--- Record excerpts Enclosed Below ---

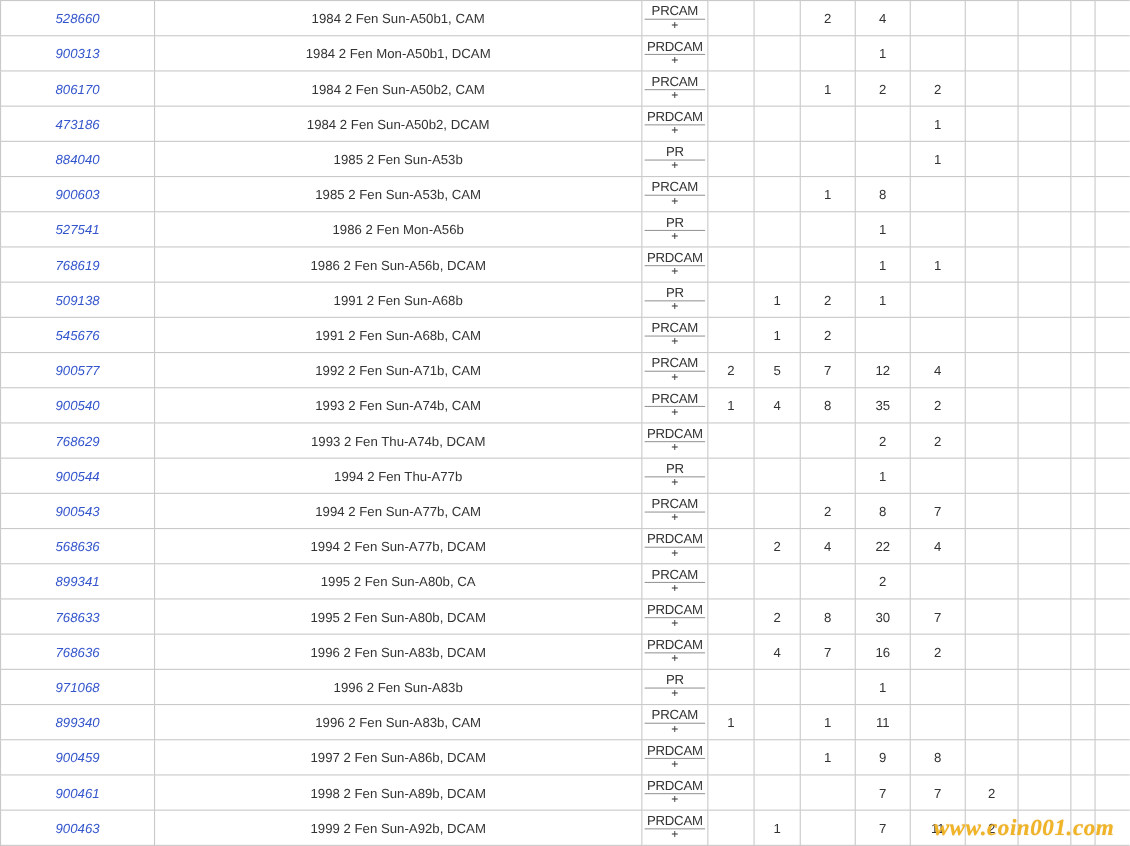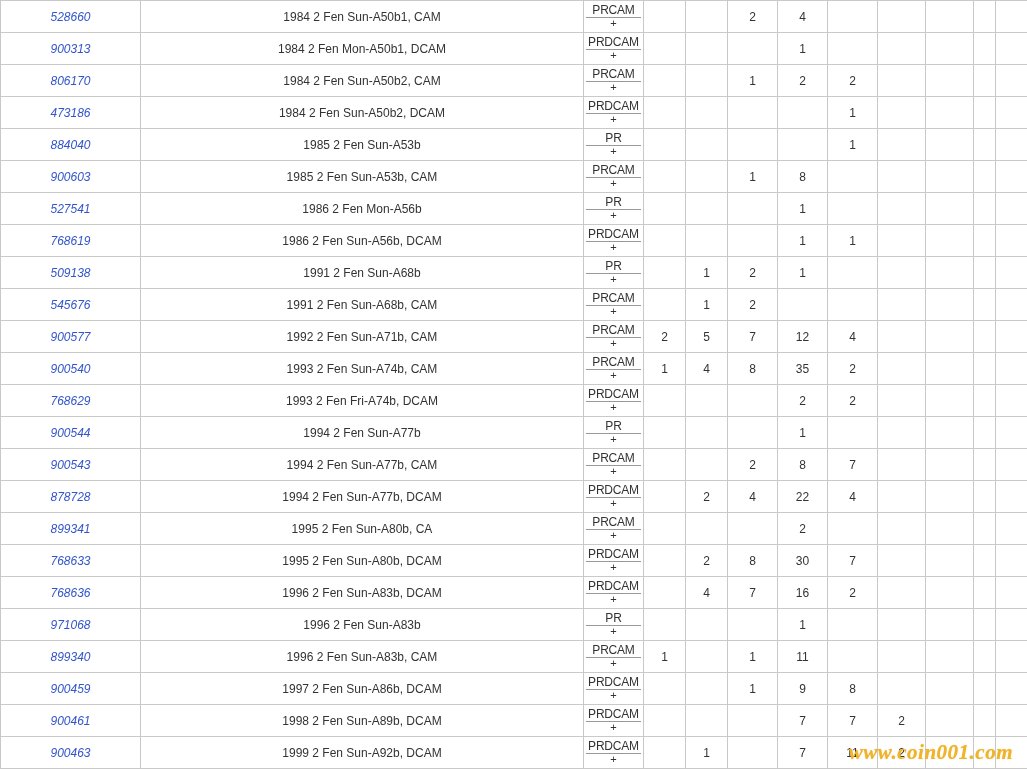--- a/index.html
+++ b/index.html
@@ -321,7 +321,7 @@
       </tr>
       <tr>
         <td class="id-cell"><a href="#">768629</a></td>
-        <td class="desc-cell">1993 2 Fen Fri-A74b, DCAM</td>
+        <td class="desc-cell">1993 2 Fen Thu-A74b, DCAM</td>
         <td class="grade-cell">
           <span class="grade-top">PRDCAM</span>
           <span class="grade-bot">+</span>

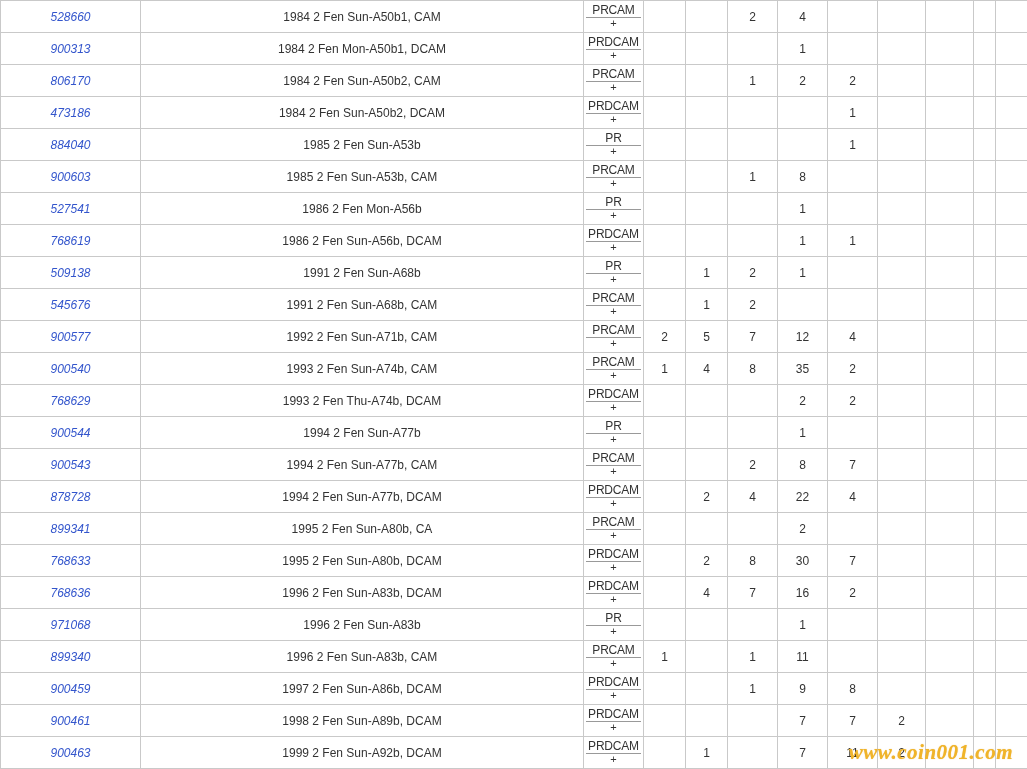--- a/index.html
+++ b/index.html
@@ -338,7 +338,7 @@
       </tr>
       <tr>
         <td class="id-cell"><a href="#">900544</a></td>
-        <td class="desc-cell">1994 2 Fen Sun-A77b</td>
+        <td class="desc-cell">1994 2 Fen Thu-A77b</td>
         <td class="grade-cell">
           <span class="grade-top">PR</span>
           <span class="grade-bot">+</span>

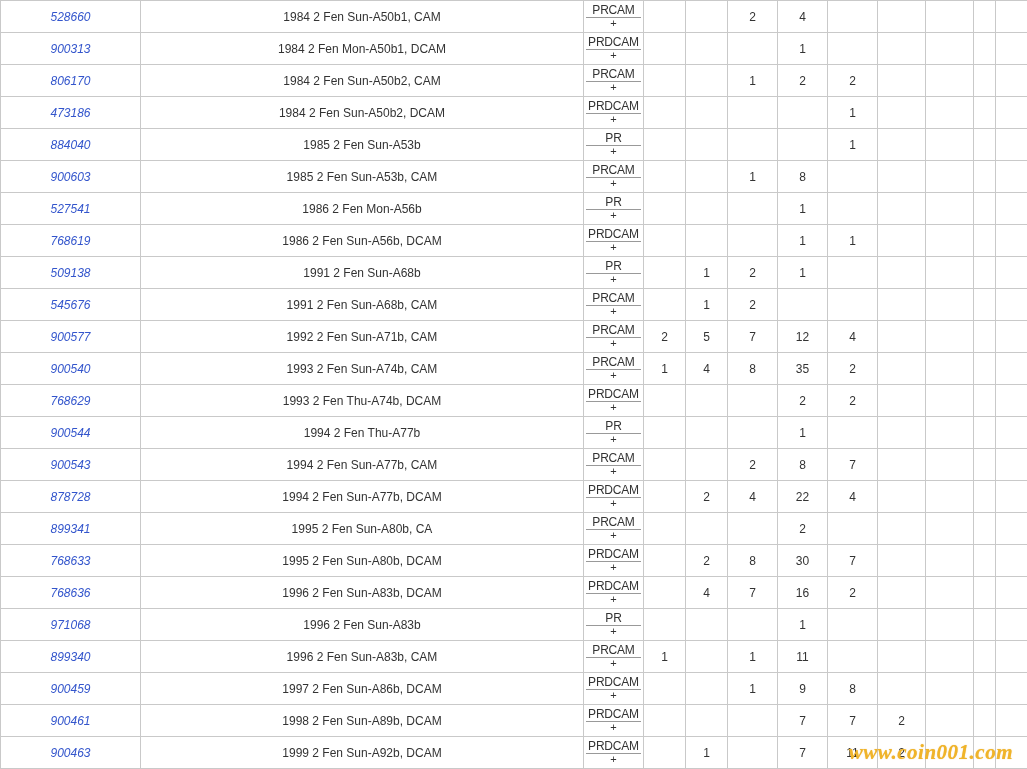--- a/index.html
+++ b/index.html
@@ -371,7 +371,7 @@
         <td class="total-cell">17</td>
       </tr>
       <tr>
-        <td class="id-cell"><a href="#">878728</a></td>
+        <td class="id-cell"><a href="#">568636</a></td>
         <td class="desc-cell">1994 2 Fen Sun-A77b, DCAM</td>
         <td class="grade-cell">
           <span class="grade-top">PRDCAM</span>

--- End of Enclosed Record excerpts ---
--- Record excerpts Enclosed Below ---

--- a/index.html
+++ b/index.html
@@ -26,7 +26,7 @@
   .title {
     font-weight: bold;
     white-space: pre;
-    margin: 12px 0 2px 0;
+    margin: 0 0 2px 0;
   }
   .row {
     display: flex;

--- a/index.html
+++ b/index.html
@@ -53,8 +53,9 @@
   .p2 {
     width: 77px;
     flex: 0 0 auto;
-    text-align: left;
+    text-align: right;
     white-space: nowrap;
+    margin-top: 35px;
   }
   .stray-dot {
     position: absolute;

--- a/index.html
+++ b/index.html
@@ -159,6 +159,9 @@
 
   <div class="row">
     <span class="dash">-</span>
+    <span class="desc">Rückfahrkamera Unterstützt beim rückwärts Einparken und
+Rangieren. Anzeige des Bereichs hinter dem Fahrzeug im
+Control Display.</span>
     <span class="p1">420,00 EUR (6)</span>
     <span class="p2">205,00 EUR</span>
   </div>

--- End of Enclosed Record excerpts ---

Exercise prompt:
Count up every line above that has the word "href" in it; answer with the number alone.

Answer to this problem:
4